DATA210-FinalProject-econandpolitcaldata

###
#DATA-2100
#Adefoluke Shemsu
#FINAL EXAM
###

# PROBLEM 1

setwd("~/Documents/Education/Penn/Classes/DATA 210/Week 8")

library(tidyverse)
library(dslabs)
library(dplyr)
library(randomizr)
library(forcats)

# 1. In this question, you will use a series of datasets to investigate population density in the United States.

# a) Load in population data for Alabama (“sub-est2016_1.csv”) and Alaska (“sub-est2016_2.csv”), 
# then append the two datasets together so that all of the information is within one dataframe.

pop.data.1 <- read_csv("~/Documents/Education/Penn/Classes/DATA 210/Week 8/sub-est2016_1.csv")
pop.data.2 <- read_csv("~/Documents/Education/Penn/Classes/DATA 210/Week 8/sub-est2016_2.csv")

pop.data <- rbind(pop.data.1, pop.data.2) # Appending data

# b) Read in the csv file that already contains population information for each state. 
# Check to see which unique states are included in this dataset.

pop.data.all <- read_csv("~/Documents/Education/Penn/Classes/DATA 210/Week 8/sub-est2016_all.csv")

unique(pop.data.all$STNAME) # All 51 states are included

# c) There’s a lot of interesting data in this population dataset, but for our purposes in this problem set, 
# we are only interested in a few columns. Use the subset() function to subset the “NAME”, “STNAME”, and 
# “POPESTIMATE2012” columns into a new dataset. (Using a different function to complete the same task will 
# result in partial credit.)

name.st.pop <- subset(pop.data.all, select = c("NAME", "STNAME", "POPESTIMATE2012"))

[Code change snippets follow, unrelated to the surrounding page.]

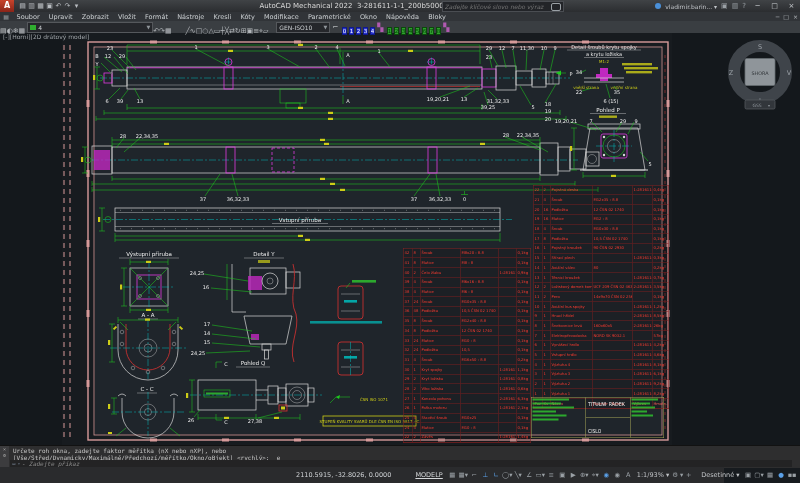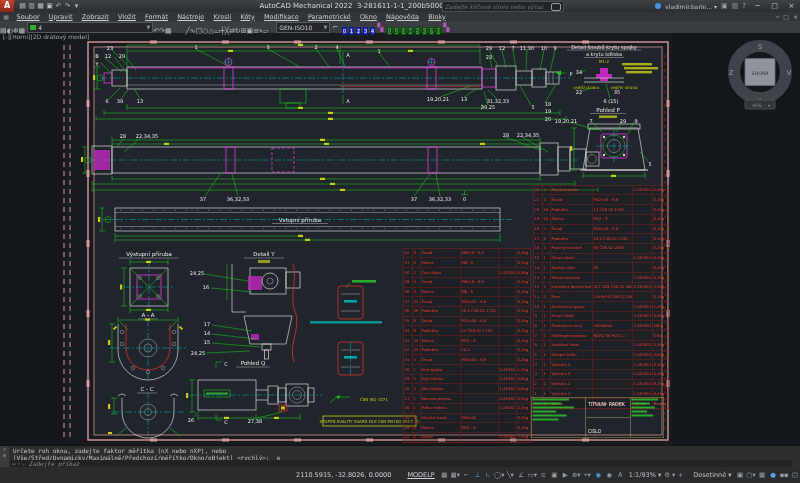--- a/index.html
+++ b/index.html
@@ -21,7 +21,7 @@
   
   .menubar{position:absolute;top:12px;left:0;width:800px;height:9px;background:#313438;display:flex;align-items:center;z-index:10;color:#ccd0d3;font-size:6.5px;}
   .menu-start{width:12px;text-align:center;color:#8f959a;font-size:6px;}
-  .menubar .mitem{padding:0 4.6px;white-space:nowrap;text-decoration:underline;}
+  .menubar .mitem{padding:0 4.6px;white-space:nowrap;}
   .mwin{position:absolute;right:2px;display:flex;gap:4px;font-size:6px;color:#b5b9bd;}
   
   .toolbar{position:absolute;top:21px;left:0;width:800px;height:12px;background:#3a3e42;display:flex;align-items:center;z-index:10;color:#b9bdc1;}

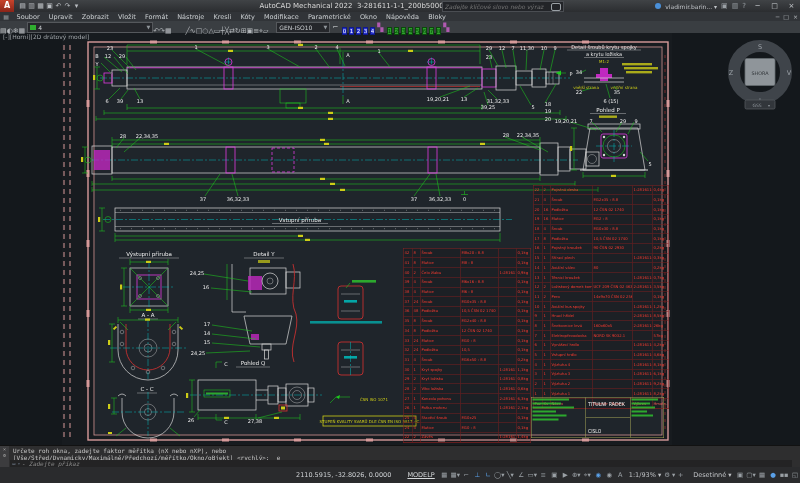--- a/index.html
+++ b/index.html
@@ -83,7 +83,7 @@
   .cmd-kbd{color:#6f7b8a;font-size:6px;}
   .cmd-prompt{font-style:italic;}
   
-  .status{position:absolute;left:0;top:467px;width:800px;height:16px;background:#2a2b2d;display:flex;align-items:center;font-size:6.5px;color:#c0c3c6;z-index:10;}
+  .status{position:absolute;left:0;top:467px;width:724px;height:16px;background:#2a2b2d;display:flex;align-items:center;font-size:6.5px;color:#c0c3c6;z-index:10;}
   .st-coords{margin-left:296px;white-space:nowrap;color:#cfd2d5;}
   .st-space{margin-left:16px;color:#d5d8da;text-decoration:underline;}
   .sicon{min-width:11px;text-align:center;font-size:6.5px;color:#9aa0a5;white-space:nowrap;}

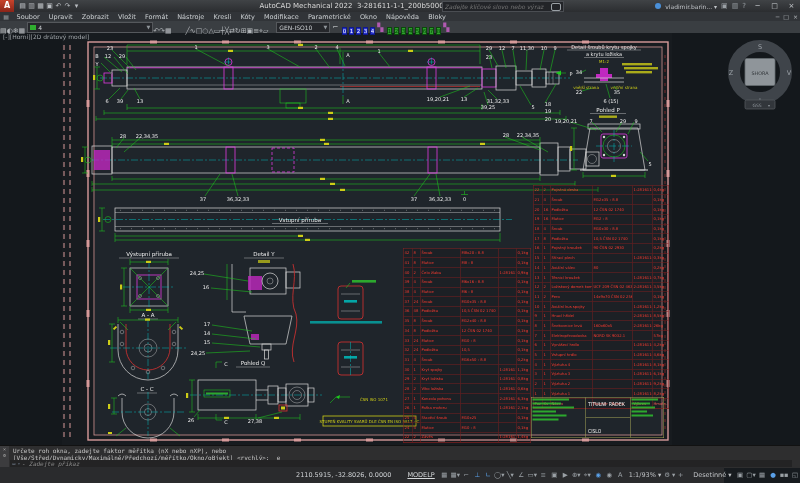--- a/index.html
+++ b/index.html
@@ -85,7 +85,7 @@
   
   .status{position:absolute;left:0;top:467px;width:724px;height:16px;background:#2a2b2d;display:flex;align-items:center;font-size:6.5px;color:#c0c3c6;z-index:10;}
   .st-coords{margin-left:296px;white-space:nowrap;color:#cfd2d5;}
-  .st-space{margin-left:16px;color:#d5d8da;text-decoration:underline;}
+  .st-space{margin-left:24px;color:#d5d8da;text-decoration:underline;}
   .sicon{min-width:11px;text-align:center;font-size:6.5px;color:#9aa0a5;white-space:nowrap;}
   .sicon.on{color:#5aa0e8;}
   .st-scale,.st-units{margin:0 3px;white-space:nowrap;color:#c0c3c6;}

# d) This new subsetted dataset definitely makes our lives easier, but it still includes the population stats for 
# each city and town. You’ll notice, however, that the first observation for each new state is the population 
# total for the entire state where the states name appears in both the NAME and STNAME columns. 
# Use the subset() function to choose only these rows. Make sure that your new data set doesn’t have any
# repeating/redundant observations or columns (The resulting dataframe should be 51 X 2)

name.st.pop <- subset(name.st.pop, name.st.pop$NAME == name.st.pop$STNAME)
name.st.pop <- subset(name.st.pop, select = c(-NAME))
name.st.pop <- subset(unique(name.st.pop))

# e) We’re going to try to find the population density of each state. Our first step in doing this is to read in some 
# online data about the square mileage of each state from this link:
# (https://raw.githubusercontent.com/jakevdp/PythonDataScienceHandbook/master/notebooks/data/state-areas.csv) 
# Once the data is read in, merge that data set with our 2012 state populations dataset from the last question. 
# Which observations can be matched? Make sure to not merge observation(s) that have no match.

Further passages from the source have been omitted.